**About this task:**
Look over the entries and say how many lines include the word "none". Only the number, please.

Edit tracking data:
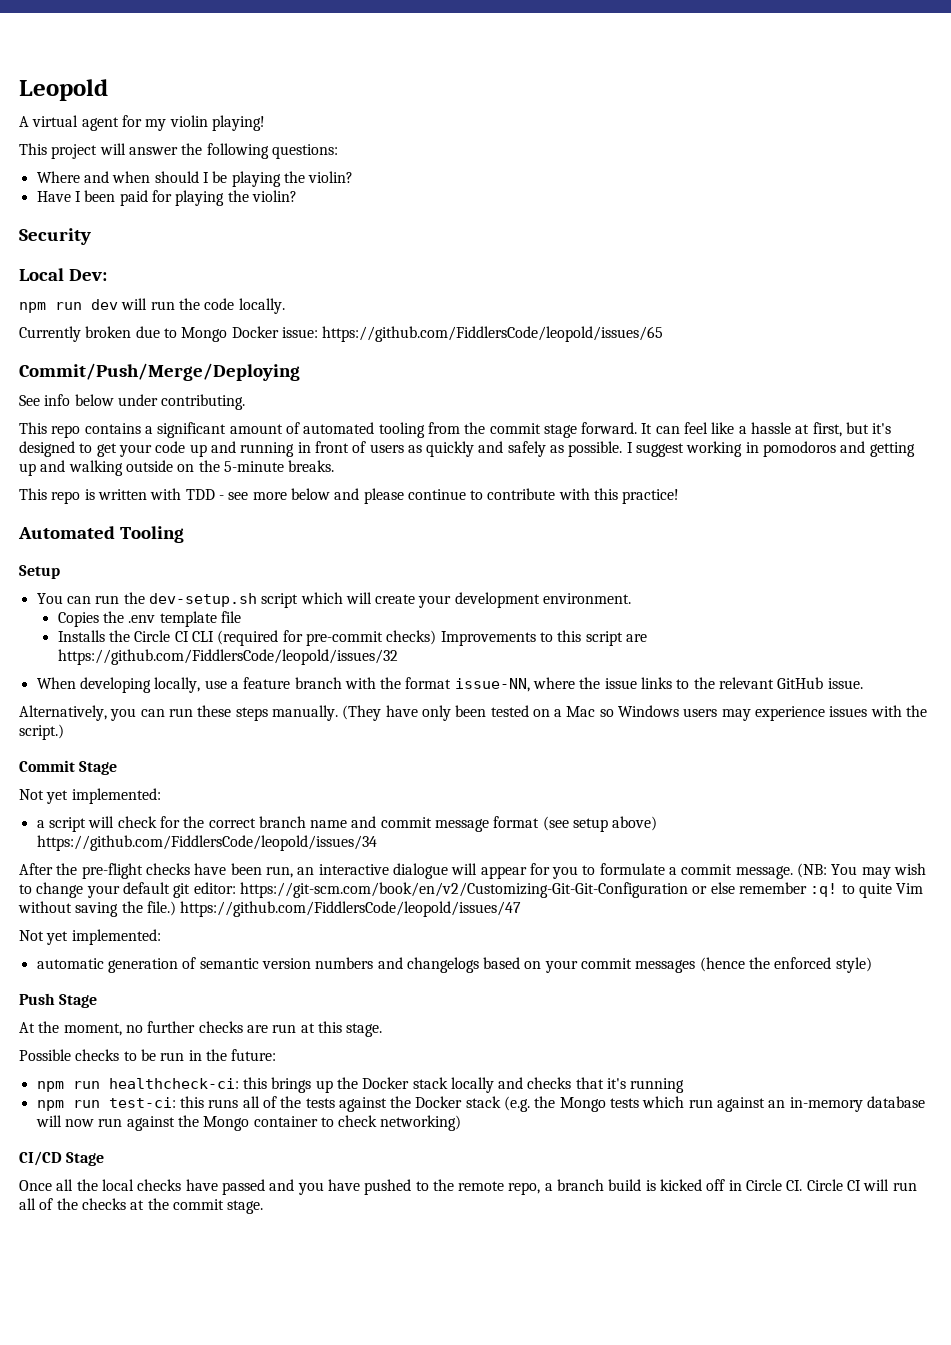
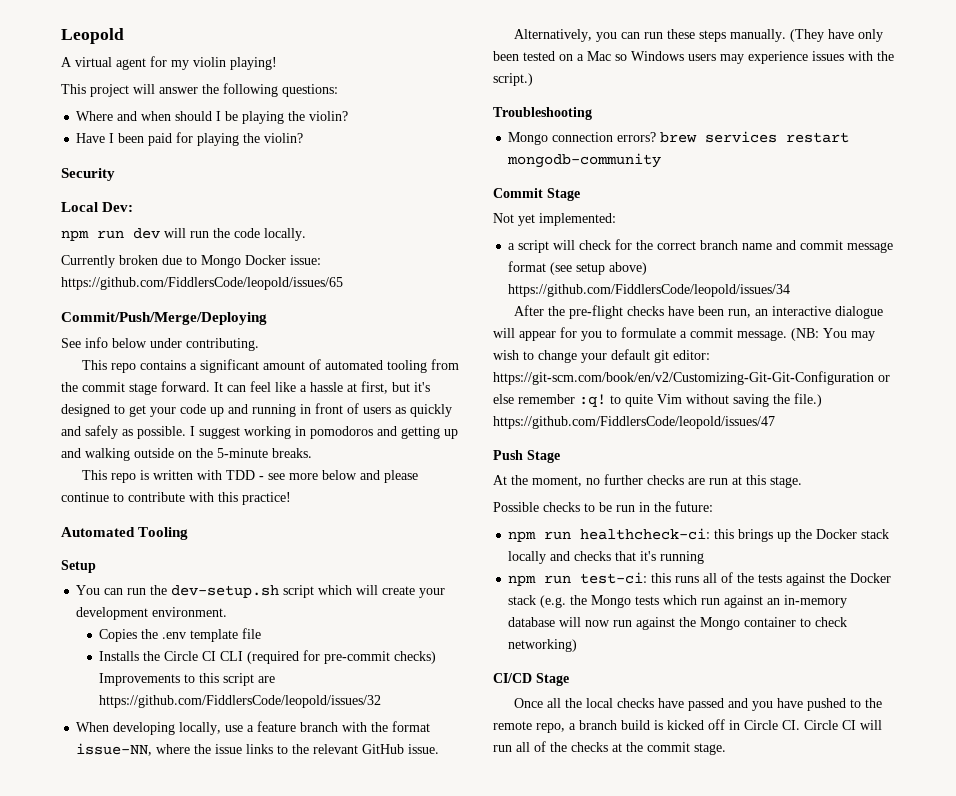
(64, 732) none -> [493,107,592,120] [508,131,850,145] [507,153,662,168] // Troubleshooting // Mongo connection errors? brew services restart mongodb-community
[19,929,161,945] [36,957,872,973] // Not yet implemented: // automatic generation of semantic version numbers and changelogs based on your commit messages (hence the enforced style) -> (775, 422) none

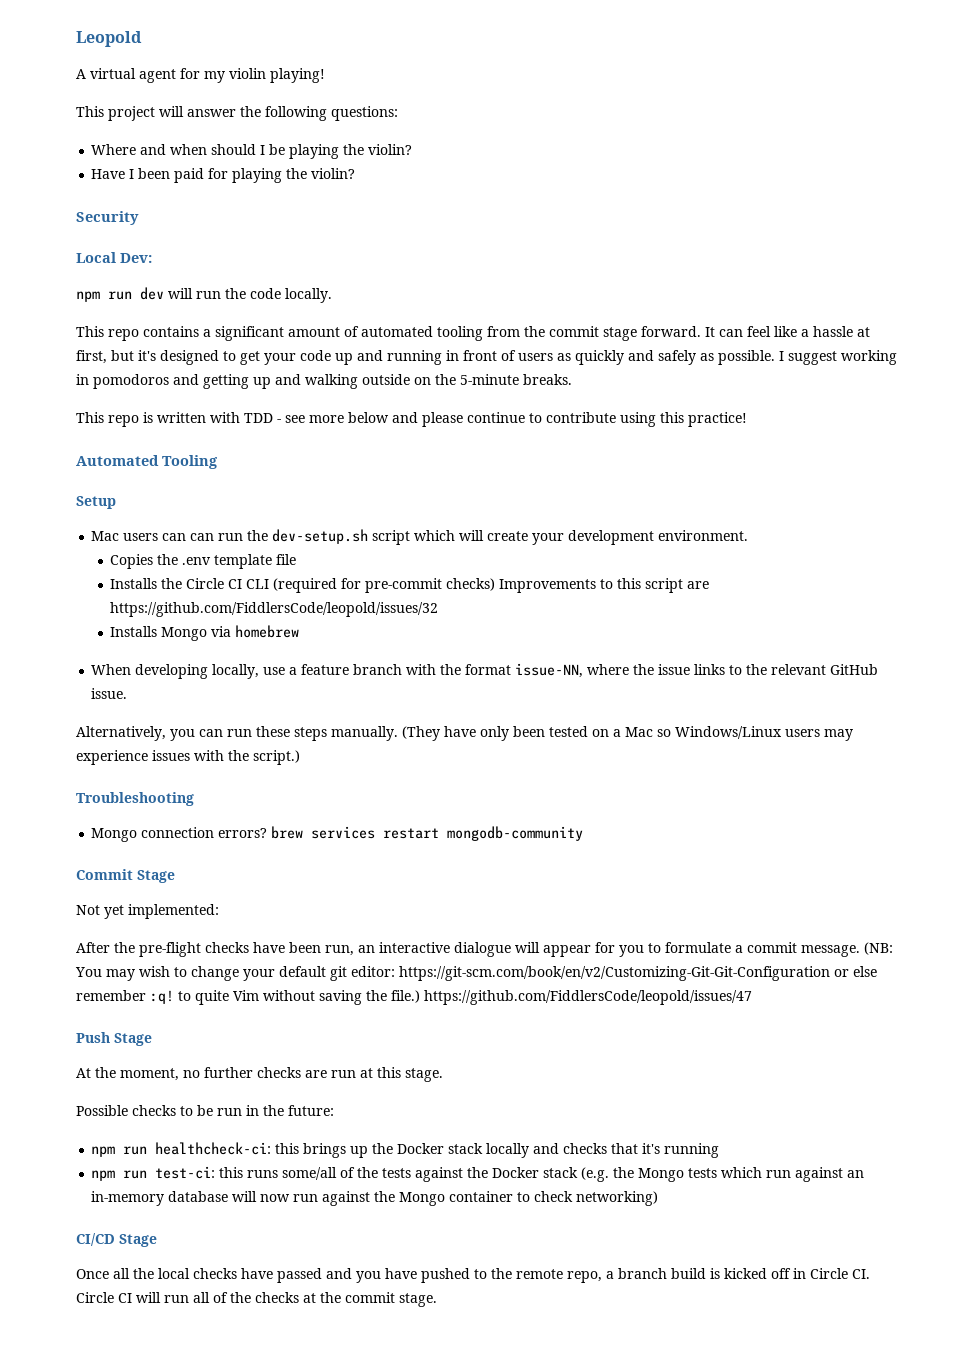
[61,255,321,268] [61,277,343,290] [61,312,267,325] [61,337,259,351] // Currently broken due to Mongo Docker issue: https://github.com/FiddlersCode/leopold/issues/65 // Commit/Push/Merge/Deploying // See info below under contributing. -> (332, 295) none
[189,492,214,502] with -> [620,412,656,427] using
[76,585,101,595] You -> [91,531,187,541] Mac users can
(382, 701) none -> [110,625,300,641] // Installs Mongo via homebrew
[631,51,684,61] Windows -> [675,726,782,739] Windows/Linux
[508,239,894,253] [508,261,648,275] [508,284,791,297] // a script will check for the correct branch name and commit message format (see setup above) https://github.com/FiddlersCode/leopold/issues/34 -> (219, 911) none
[703,573,718,583] all -> [282,1167,338,1180] some/all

**Problem solution:**
5